Water can provide hours of fun for children - whether in the bathtub, the kitchen sink, a dishpan, or a wading pool. Water provides lots of opportunity for children to use their muscles, their reasoning skills and new words. Provide unbreakable items that can be used to pour or measure and ones that will sink or float. Plastic cups, funnels, basters, bottles and eye droppers are good choices in addition to bath toys. Be sure to supervise closely!

  • Ask your child to choose an item and guess if it will sink or float. Talk about what happens.
  • Use words full and empty when pouring into containers.
  • Give your child some different sponges and show how to squeeze the water out.


Toddlers get very excited when they realize they are the ones who can make something happen! Stack some toys and encourage the child to knock them over. See if she can be the stacker, too! Stacking blocks or measuring cups helps your child learn about many concepts: small and large, balance, high and low.

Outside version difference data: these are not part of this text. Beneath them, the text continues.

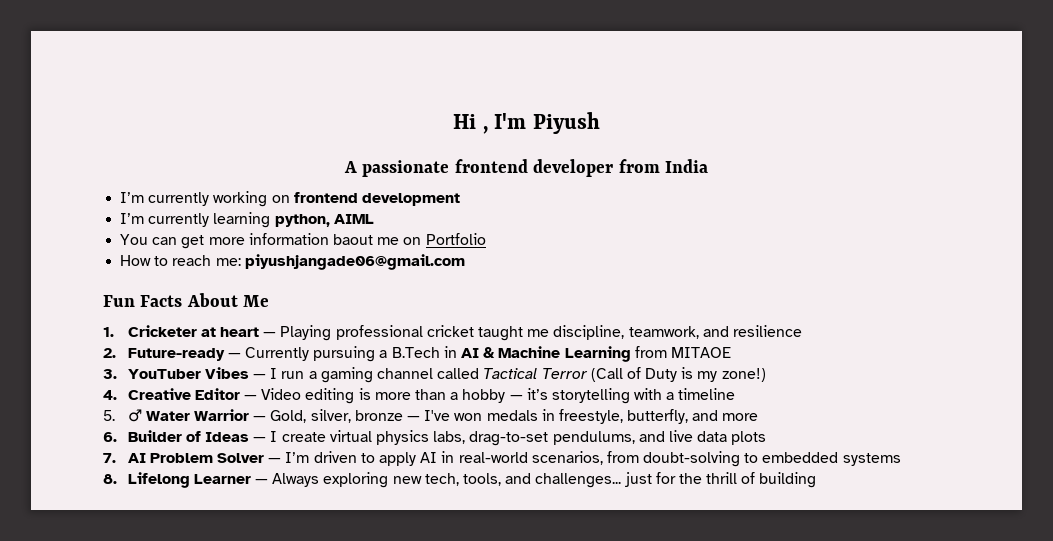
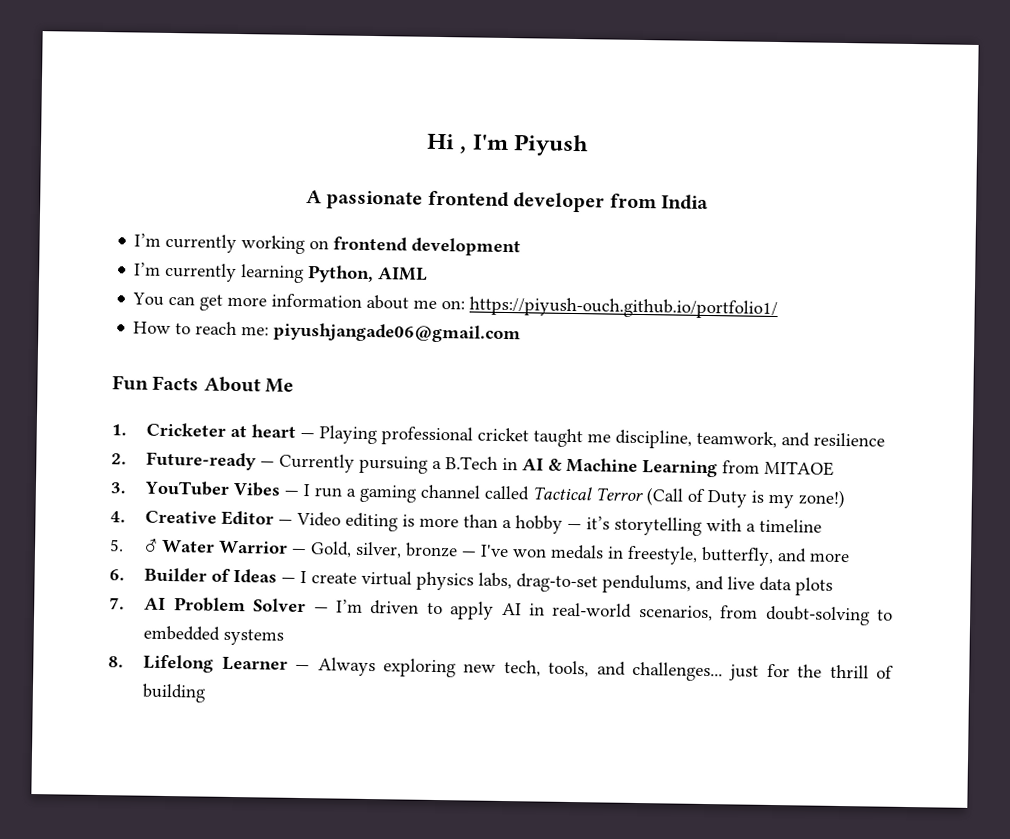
- I’m currently learning python, AIML
+ I’m currently learning Python, AIML
- You can get more information baout me on Portfolio
+ You can get more information about me on: https://piyush-ouch.github.io/portfolio1/

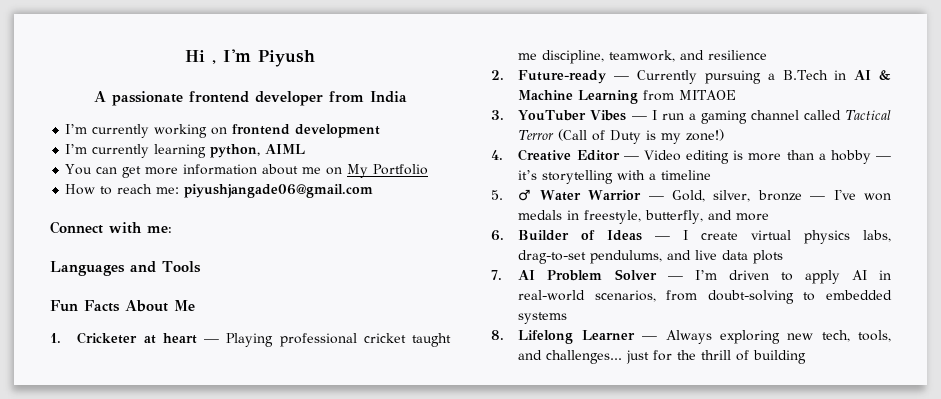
- I’m currently learning Python, AIML
+ I’m currently learning python, AIML
- You can get more information about me on: https://piyush-ouch.github.io/portfolio1/
+ You can get more information about me on My Portfolio
+ Connect with me:
+ Languages and Tools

  • Encourage your child to use her own name in conversations with you.
  • As you stack the cups, see if she can count "one, two, three."
  • Encourage your child to use small motor skills by stacking objects as high as she can.


Studies have confirmed with certainty that early reading opportunities make way for higher literacy development later on. By "reading" pictures in a book, your child prepares himself for reading books as he gets older. Sit side-by-side and look at pictures in the books; describe them in detail. Help your child find what changes from one page to another or what stays the same on every page.

  • Let your child make a choice between a couple of books. Hold him while you read the books he's chosen.
  • Toddlers are interested in books that show children doing things they do, books that show feelings and families.
  • Encourage your child's fine motor development by having him turn the pages.